Rail journeys were significantly affected once again at London Bridge station yesterday evening, despite new measures being introduced to improve the rush-hour situation. 

Network Rail confirmed that services were affected by signal failures between 4.30pm and 5.30pm but the knock-on effect was felt further into the evening. 

At the time a spokeswoman added that they were advising people to use Victoria instead, saying: “A signal failure outside the station put two of the four lines in to London Bridge out of action between 4.30pm and 5.30pm. We fixed the problem but as with anything like this there is a knock-on effect.” 

However, the latest disruption at London Bridge during Network Rail’s Thameslink renovations comes only a couple of weeks after commuters suffered “dangerous” overcrowding. 

It also comes after Network Rail’s new managing director of operations, Phil Hufton, had written to rail minister Claire Perry to say a raft of new measures were being introduced from yesterday to improve the situation. 

Network Rail confirmed that the letter, seen by the Evening Standard, had been sent to the minister.

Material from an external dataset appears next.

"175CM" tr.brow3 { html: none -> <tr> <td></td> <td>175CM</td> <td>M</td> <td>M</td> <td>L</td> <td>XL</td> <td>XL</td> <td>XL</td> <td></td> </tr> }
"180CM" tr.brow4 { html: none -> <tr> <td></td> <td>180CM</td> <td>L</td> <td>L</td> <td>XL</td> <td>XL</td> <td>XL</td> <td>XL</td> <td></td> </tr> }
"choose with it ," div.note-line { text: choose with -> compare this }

Within it, Hufton said some Southern trains into the capital would call at fewer stations to ensure they arrive promptly at London Bridge; there would be a single point of control for all London stations, as happened during the 2012 Games; and more rapid response teams of engineers would be ready to be deployed during peak hours to fix signal failures and other problems.

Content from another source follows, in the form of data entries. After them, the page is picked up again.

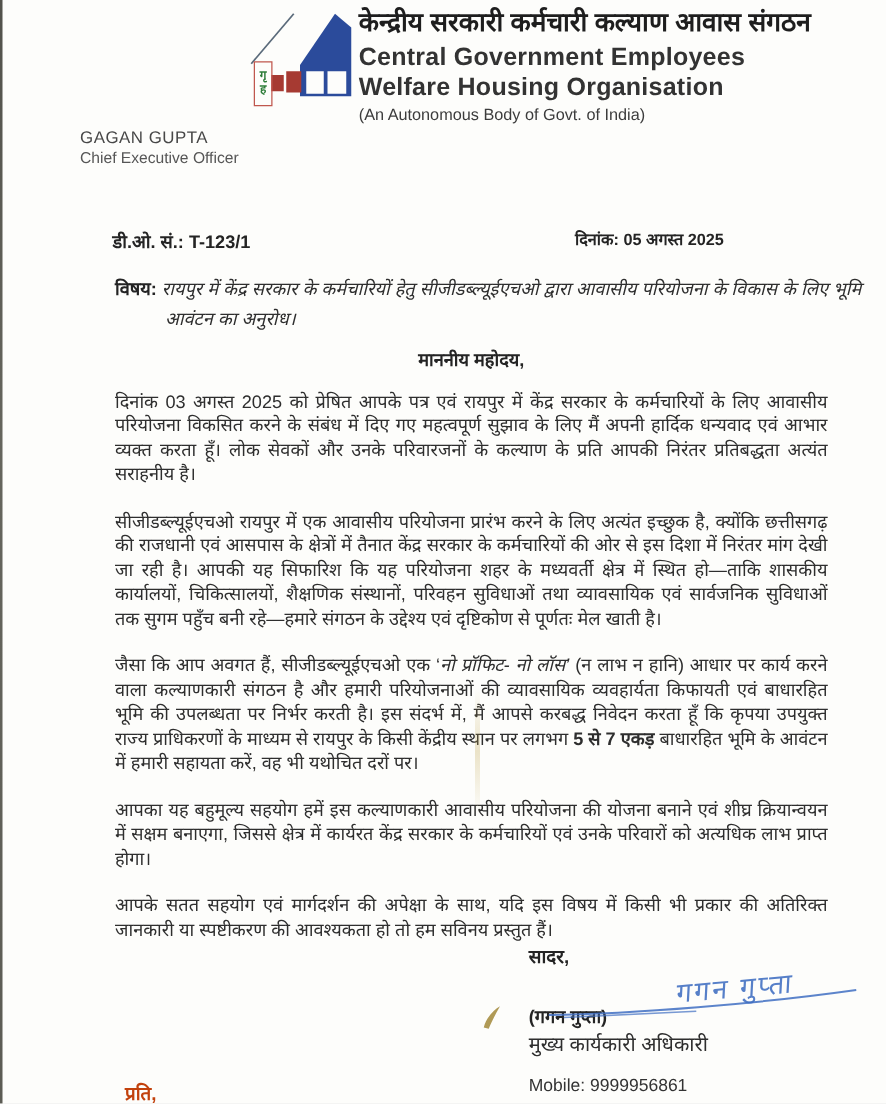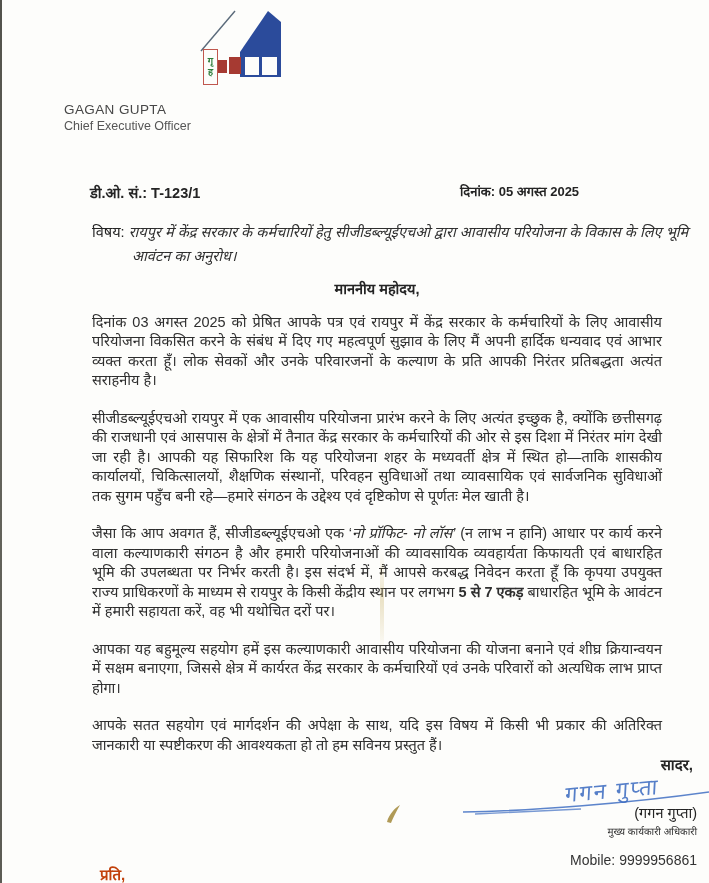"केन्द्रीय सरकारी कर्मचारी कल्याण आवास" div.org-text { html: none -> <div> <div>केन्द्रीय सरकारी कर्मचारी कल्याण आवास संगठन</div> <div>Central Government Employees</div> <div>Welfare Housing Organisation</div> <div>(An Autonomous Body of Govt. of India)</div> </div> }
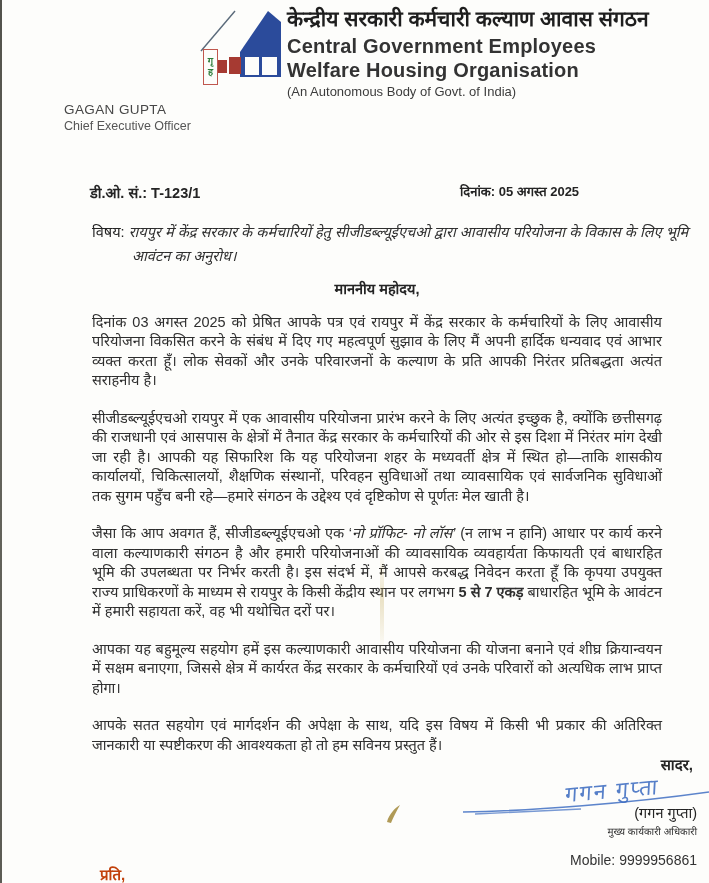"विषय:" .subject-label { font-weight: 400 -> 700 }
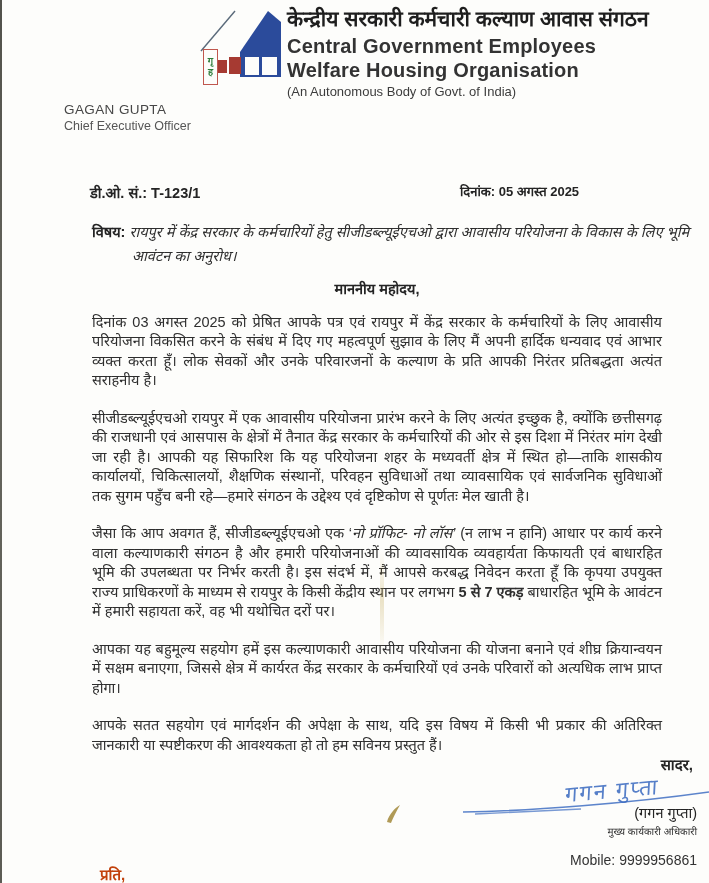"सादर," .closing { right: 12px -> 36px; text-align: right -> none }
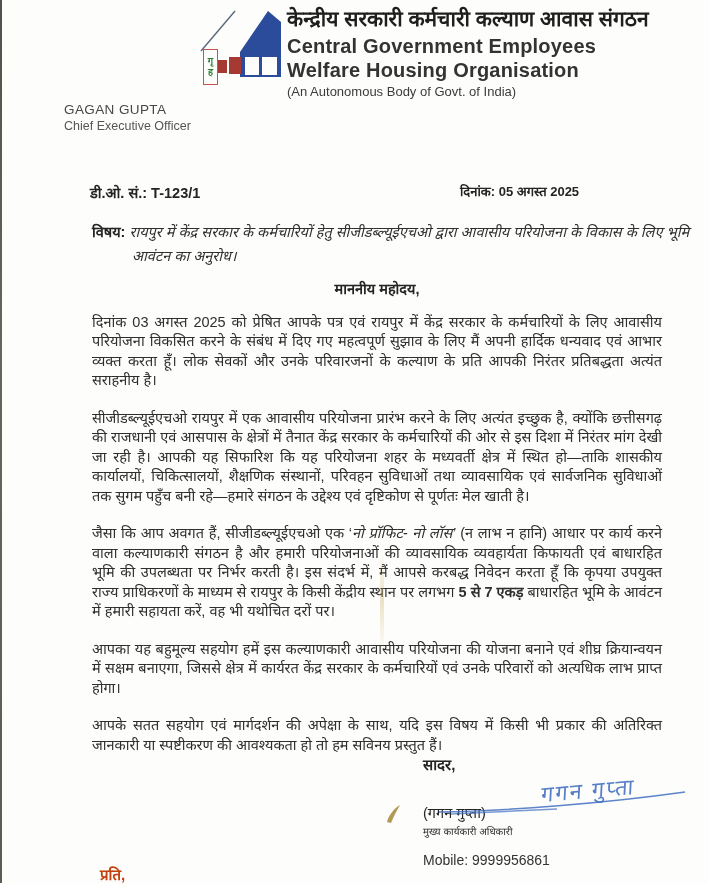"(गगन गुप्ता)" .pname { font-weight: 400 -> 700 }
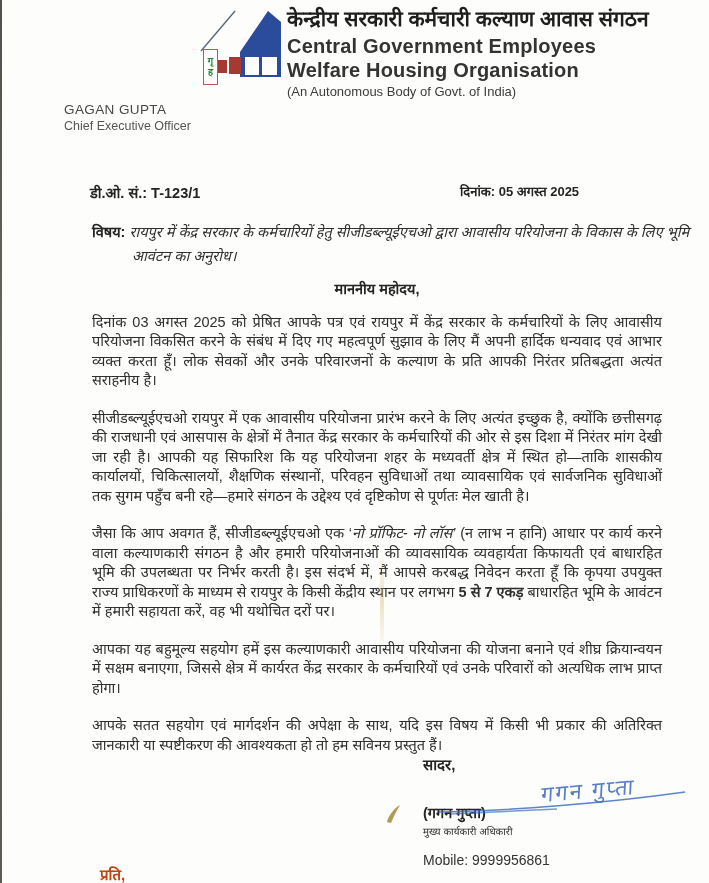"मुख्य कार्यकारी अधिकारी" .pdesig { font-size: 10px -> 16px }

However, the measures seemed to be left wanting as all trains, at one point, were delayed and there were queuing problems for commuters on the escalators at the station.

Deputy Labour leader Harriet Harman branded last night’s chaos “appalling”. She added that the secretary of state should call in all responsible and “personally oversee this on a daily basis until it is sorted”. 

Earlier this month, Lord Kennedy of Southwark asked the government what assessment they have made of the problems at London Bridge station and the risk to passenger safety reported by the media. 

Yesterday Baroness Kramer said: “The Office of Rail Regulation…has confirmed that they will carry out a review of the situation and investigate the circumstances that led to the events at London Bridge. 

“[Rail minister Claire Perry] and senior Departmental officials have had multiple meetings with senior industry representatives, most recently on 9 March, to discuss these events and to ensure improvements are put in place. 

“Numerous discussions have also taken place with Southern and Network Rail since the incident; Network Rail, Southern and Southeastern will be conducting a full review into the events so that lessons can be learnt for the future. London Overground and Transport for London are similarly reviewing what happened with regard to the East London Line services.

The Department will work with the industry to ensure that any recommendations for change are implemented quickly.” 

A spokesperson for London TravelWatch told RTM: “It was unfortunate that there were problems last night at London Bridge caused by signal failure but we hope that the series of measures outlined by Phil Hufton in his letter to the Rail Minster, many of which we have been calling for some time, will help to improve the situation for passengers.”